Life’s many forks, twists, turns, dips, obstacles in the road, hitchhike rides and high heavens make other plans, create other distractions and take us places where creative potential is not at the forefront of survival strategy. The good thing about creative potential is that it is like the long-forgotten sweet at the bottom of your travel bag that you rediscover when you’re really hungry or on need of a pick-me-up. A little warm, a little squashed but, damn, you’ve carried it with you the whole, long road and once you unwrap it, it’s as good as it ever was and deliciously revivifying. So it is with long-forgotten creativity. Wherever life takes you, it stays with you beneath all the heavy baggage, just waiting for you to rediscover it when you most need it.
So when Rob, in the last Writing for Wellbeing workshop of 2019, mumbled that he wasn’t sure why he was there, someone had told him he should come to our workshops and this one looked alright and, no, he’d never written anything before, I had an inkling he might be about to find that sweet at the bottom of his rucksack.
This hour-long session explores ways to warm up the imagination after a long vacation, using visual prompts and the humble button as diving platforms. At the end, participants are encouraged to write a short poem or prose centred around a generally mundane journey they frequently make. If they don’t want to write about themselves, they can use the ‘lost button’, writing about the person who lost it and the journey it was lost on.
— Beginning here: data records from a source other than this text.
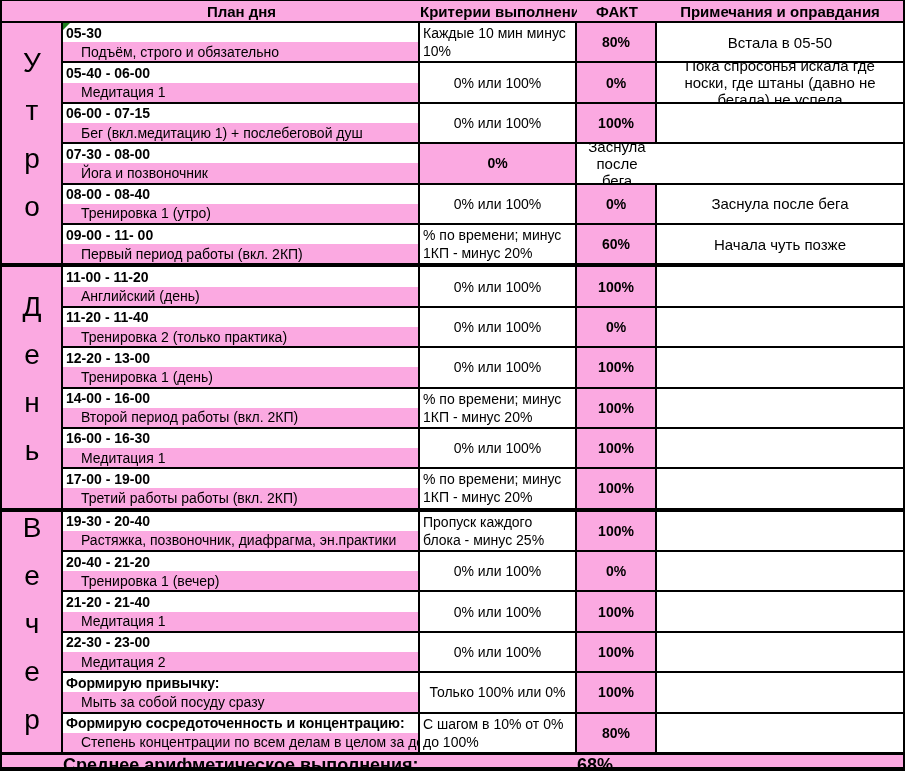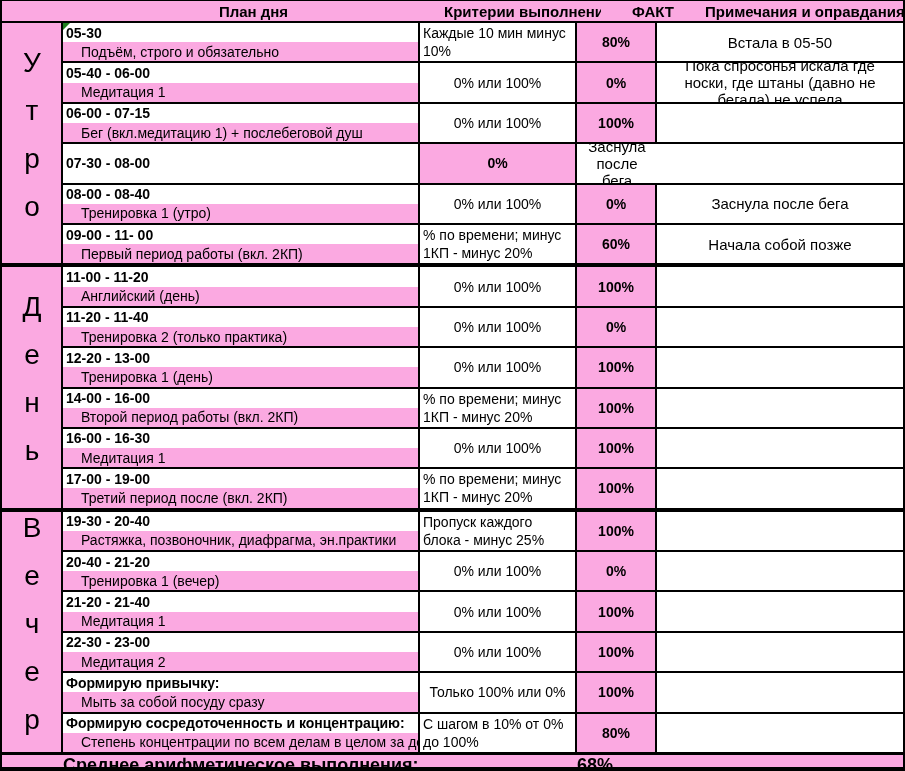"План дня" .header-row { gap: 12px -> none }
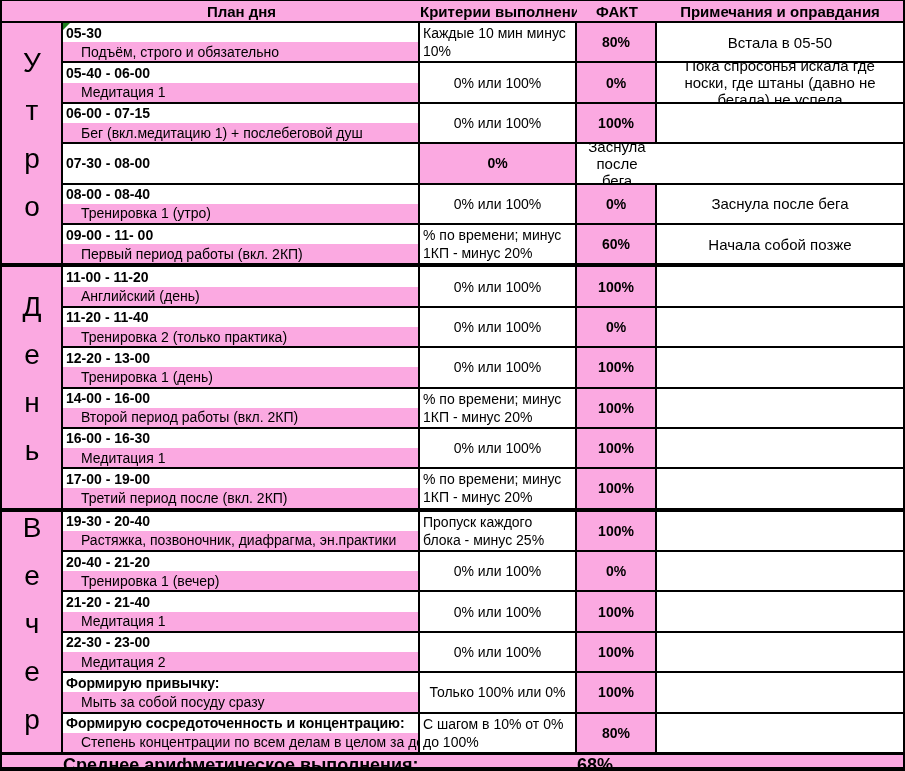"Йога и позвоночник" div.activity-cell { html: none -> <div> <span>Йога и позвоночник</span> </div> }
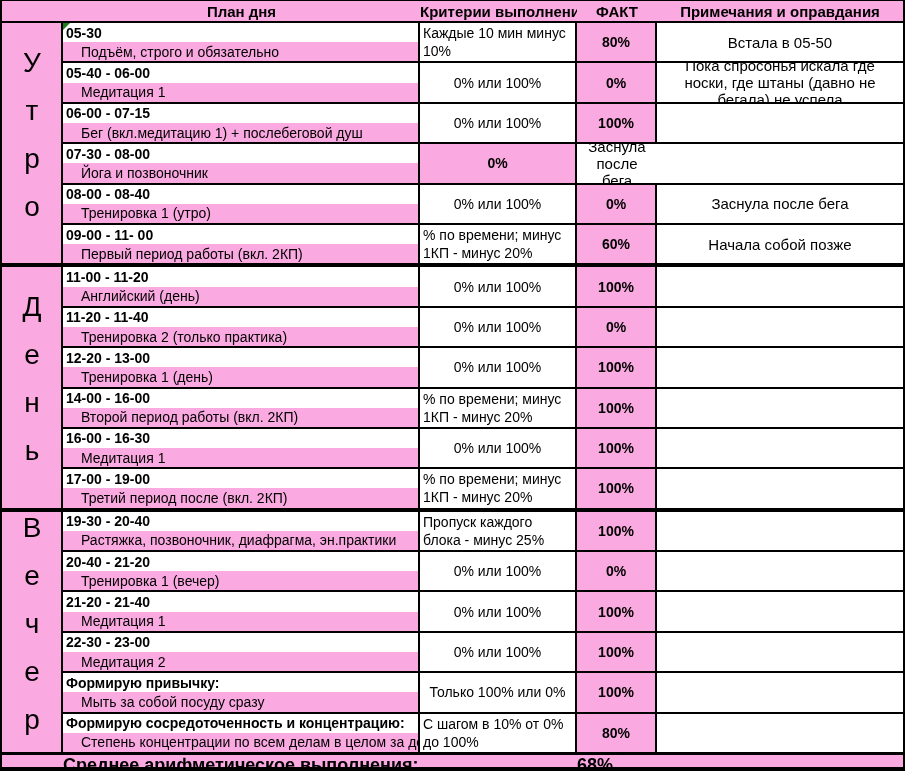"Начала собой позже" div.note-cell { text: собой -> чуть }
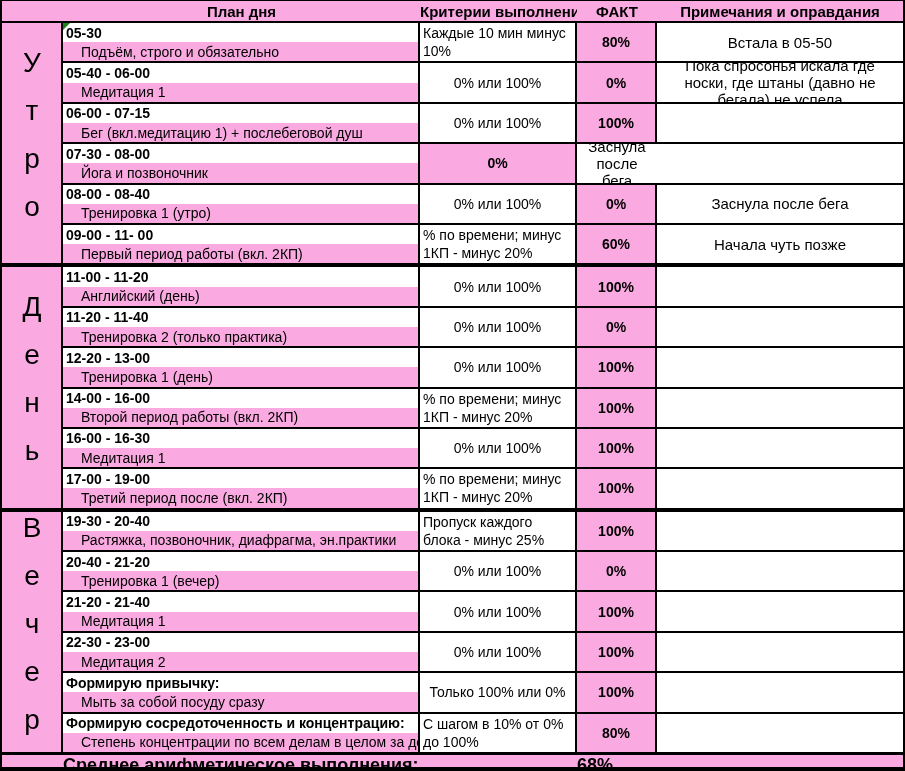"Третий период после (вкл. 2КП)" span { text: период после -> работы работы }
Rob combined the two and below is the result. Thank you, Rob, for sharing it with us. I hope to see you at the next session and that this time, you’ll know exactly why you’re there.
“Everything’s ready, time to go.
I wonder if tonight will be a show.”
Grab my keys as the taxi’s waiting
Back of my mind “I’m gonna get late in.“
Not too inebriated as I like to remember,
But my impulsiveness makes me down for whatever.
I can’t stand the stories or the Chinese whispers
time to grow up god damn I’m a “Mr!”
I came home with some friends and a missing button
Don’t know how I lost it but I’ll get a new one.
It was a good night, just must have got wild
Clothes been getting ruined since I was a child.